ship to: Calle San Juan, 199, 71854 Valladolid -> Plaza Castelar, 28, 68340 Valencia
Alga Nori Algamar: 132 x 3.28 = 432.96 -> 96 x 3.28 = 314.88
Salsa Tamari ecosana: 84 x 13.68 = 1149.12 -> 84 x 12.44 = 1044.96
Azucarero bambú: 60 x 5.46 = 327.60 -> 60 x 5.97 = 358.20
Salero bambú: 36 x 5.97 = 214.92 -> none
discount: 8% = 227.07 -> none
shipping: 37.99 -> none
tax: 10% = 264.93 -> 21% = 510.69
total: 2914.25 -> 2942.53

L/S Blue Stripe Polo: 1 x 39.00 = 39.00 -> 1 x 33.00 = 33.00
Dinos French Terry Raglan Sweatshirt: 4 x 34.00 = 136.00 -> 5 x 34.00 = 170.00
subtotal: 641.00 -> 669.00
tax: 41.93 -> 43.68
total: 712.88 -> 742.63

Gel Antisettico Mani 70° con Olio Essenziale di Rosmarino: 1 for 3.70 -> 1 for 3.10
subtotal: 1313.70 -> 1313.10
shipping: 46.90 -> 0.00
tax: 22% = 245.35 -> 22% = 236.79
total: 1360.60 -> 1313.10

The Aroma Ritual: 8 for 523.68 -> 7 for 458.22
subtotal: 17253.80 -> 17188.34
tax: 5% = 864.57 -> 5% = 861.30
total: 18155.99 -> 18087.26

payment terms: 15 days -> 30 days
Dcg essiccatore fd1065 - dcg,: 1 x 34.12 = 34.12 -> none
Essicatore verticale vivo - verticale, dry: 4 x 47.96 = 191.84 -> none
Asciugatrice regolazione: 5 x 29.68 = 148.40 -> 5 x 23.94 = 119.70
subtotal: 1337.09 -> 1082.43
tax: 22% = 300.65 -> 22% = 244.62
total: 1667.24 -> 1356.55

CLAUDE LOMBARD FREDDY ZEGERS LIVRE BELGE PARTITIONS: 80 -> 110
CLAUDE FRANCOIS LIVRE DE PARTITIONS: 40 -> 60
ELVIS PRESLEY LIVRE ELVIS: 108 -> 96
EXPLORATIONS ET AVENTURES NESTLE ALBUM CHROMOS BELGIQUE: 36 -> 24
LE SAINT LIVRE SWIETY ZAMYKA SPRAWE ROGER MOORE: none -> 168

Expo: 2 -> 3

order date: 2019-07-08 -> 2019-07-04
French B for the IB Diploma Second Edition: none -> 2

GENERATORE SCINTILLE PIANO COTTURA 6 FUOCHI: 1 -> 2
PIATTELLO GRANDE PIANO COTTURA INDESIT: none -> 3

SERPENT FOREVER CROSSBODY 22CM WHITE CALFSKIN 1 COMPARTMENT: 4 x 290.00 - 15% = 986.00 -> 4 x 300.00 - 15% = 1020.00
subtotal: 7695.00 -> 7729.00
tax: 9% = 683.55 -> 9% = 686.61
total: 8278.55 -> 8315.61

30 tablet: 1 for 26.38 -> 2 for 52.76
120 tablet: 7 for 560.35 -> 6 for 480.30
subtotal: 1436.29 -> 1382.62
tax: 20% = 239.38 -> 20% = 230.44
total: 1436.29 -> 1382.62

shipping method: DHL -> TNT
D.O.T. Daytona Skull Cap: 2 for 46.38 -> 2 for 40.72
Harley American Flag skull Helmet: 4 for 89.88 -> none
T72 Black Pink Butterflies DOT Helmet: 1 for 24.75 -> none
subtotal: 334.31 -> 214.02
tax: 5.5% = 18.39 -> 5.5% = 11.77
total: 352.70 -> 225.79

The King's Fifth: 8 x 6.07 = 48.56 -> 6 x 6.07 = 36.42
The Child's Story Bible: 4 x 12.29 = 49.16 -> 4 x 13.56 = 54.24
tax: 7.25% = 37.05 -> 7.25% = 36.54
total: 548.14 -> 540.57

= = = =

Only one stretch of the data above is needed. Restate it word for word, from the line containing "tax: 41.93 -> 43.68" through the line containing "ELVIS PRESLEY LIVRE ELVIS: 108 -> 96", both ends included.

▸ **Task result**:
tax: 41.93 -> 43.68
total: 712.88 -> 742.63

Gel Antisettico Mani 70° con Olio Essenziale di Rosmarino: 1 for 3.70 -> 1 for 3.10
subtotal: 1313.70 -> 1313.10
shipping: 46.90 -> 0.00
tax: 22% = 245.35 -> 22% = 236.79
total: 1360.60 -> 1313.10

The Aroma Ritual: 8 for 523.68 -> 7 for 458.22
subtotal: 17253.80 -> 17188.34
tax: 5% = 864.57 -> 5% = 861.30
total: 18155.99 -> 18087.26

payment terms: 15 days -> 30 days
Dcg essiccatore fd1065 - dcg,: 1 x 34.12 = 34.12 -> none
Essicatore verticale vivo - verticale, dry: 4 x 47.96 = 191.84 -> none
Asciugatrice regolazione: 5 x 29.68 = 148.40 -> 5 x 23.94 = 119.70
subtotal: 1337.09 -> 1082.43
tax: 22% = 300.65 -> 22% = 244.62
total: 1667.24 -> 1356.55

CLAUDE LOMBARD FREDDY ZEGERS LIVRE BELGE PARTITIONS: 80 -> 110
CLAUDE FRANCOIS LIVRE DE PARTITIONS: 40 -> 60
ELVIS PRESLEY LIVRE ELVIS: 108 -> 96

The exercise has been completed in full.